After more than a decade of patient service, AIG was going to expand significantly due the upcoming addition of a third partner in a merger of practices. There were already challenges finding medical records files by hand, so AIG decided to upgrade its health information technology (health IT) system to more fully utilize its capabilities.
The decision was made in February 2009 to adopt an additional technology partner to jumpstart the document scanning process. Their technology partner provided two major solutions to AIG:
- by quickly and efficiently converting the incoming physician’s 18,500 charts and AIG’s existing archived patient and financial records into an electronic format before the merger, the technology partner alleviated the need to move the incoming doctor’s patient records into AIG’s office space, and freed up an extra office at AIG for the incoming partner
- by adding an interface to the existing EHR, all of the scanned patient files and financial records were immediately available via a secure internet connection to the AIG servers. This immediate and easy access to the patient records impressed even the most skeptical physicians and staff members.

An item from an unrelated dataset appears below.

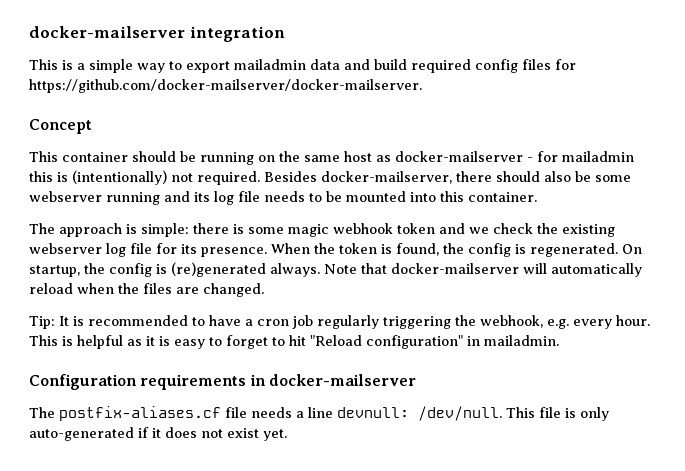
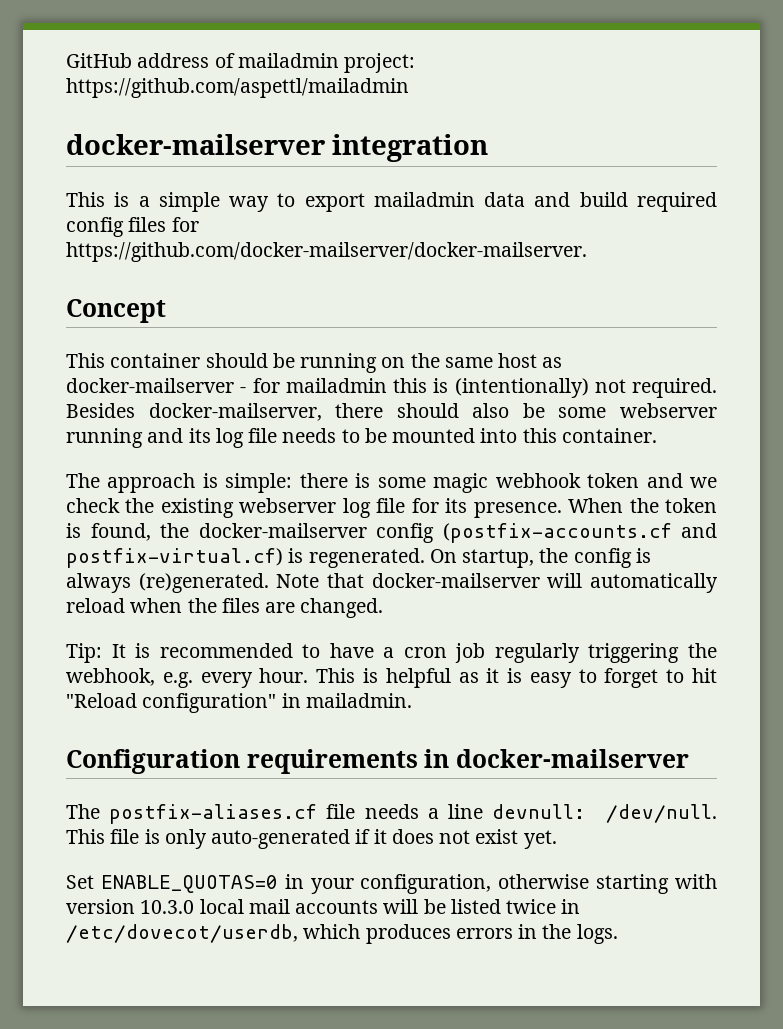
(29, 32) none -> [66,53,416,73] [66,78,409,98] GitHub address of mailadmin project: https://github.com/aspettl/mailadmin //
[468,243,511,257] config -> [198,523,717,543] [66,548,283,568] docker-mailserver config (postfix-accounts.cf and postfix-virtual.cf)
[171,262,320,277] (re)generated always. -> [66,573,269,593] always (re)generated.
(287, 435) none -> [66,874,717,894] [66,899,581,914] [66,924,618,944] // Set ENABLE_QUOTAS=0 in your configuration, otherwise starting with version 10.3.0 local mail accounts will be listed twice in /etc/dovecot/userdb, which produces errors in the logs.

One year later, the physicians and staff continue to recognize the efficiency and improvements in quality of care as a result of immediate access to patient records, be they on-site and off-site. The ease of accessing a patient’s medical record using the EHR system remotely allows the on-call physicians to respond more accurately during off hours emergencies. The need to drive to the office, hunt for the patient’s records, and then return the emergency medical provider’s call is now completely eliminated as a result of remote access to the EHR system. Those realizations converted the doctors into supporters of the technology. “That was their ‘Aha!’ moment,” says Michaela Faella, Practice Manager of AIG. Faella says the process of implementation “empowered everyone… even some of the most unlikely staff members have become the best at utilizing the EHR.”
AIG’s physicians treat patients with a variety of ailments and diseases, some of which may require an organ transplant. Recently, one of AIG’s recommended transplant patients called to request the transfer of their medical records to a local hospital because they were notified of a liver available for transplant. The transplanting hospital needed immediate access to the patient’s medical history. With the patient’s authorization, the records were securely and electronically transferred from AIG to the transplant physician—the turn-around time from the initial phone call to the records being transferred took only minutes. Without the EHR system, the records transfer authorization and document transfer would have taken significantly longer, as teams on both sides would have struggled with multiple phone calls to one another and the cumbersome task of faxing a multitude of medical records pages. The EHR system allows for urgent medical matters at AIG to be handled accurately and expeditiously.
In addition to the emergency response efficiencies, practice growth over the past year and increased inner office efficiencies as a result of the EHR upgrade allow AIG physicians to see an average of 25 more patients weekly. With a $45,000 investment in upgraded health IT systems and the addition of the third physician, the practice has been able to increase revenues by 50 percent. In addition, the upgrade has gained AIG 4,000 hours of staff productivity, valued at $100,000 annually.
In the near future, AIG hopes for EHR system interoperability with additional local medical facilities’ EHR systems. Other plans include a secure online portal where new patients can register themselves prior to visits and manage appointments, with the portal ultimately linking back to the patient’s EHR record through the practice management software.
When she reflects on the adoption of an EHR system into the practice, Faella offers the following recommendations when working with a health IT vendor:
- Recognize how applicable and scalable the product is to the practice. Many EHRs have numerous features that are not required or are not configured specifically for a specialty practice.
- Learn the possibilities for paper chart conversions that allow the practice to continue to function while the scanning is being done either on- or off-site.
- EHRs systems often rely on external software programs – make sure the interfaces between all programs have been tested and work together properly. Ask the EHR vendor for references of practices that have completed similar conversions.
- Do not make the driving factor for EHR adoption the (Medicare/Medicaid reimbursement) incentives; the driving factor really is practice efficiency, which ultimately lowers healthcare costs.
- Make sure to follow state mandates regarding paper versus electronic health records.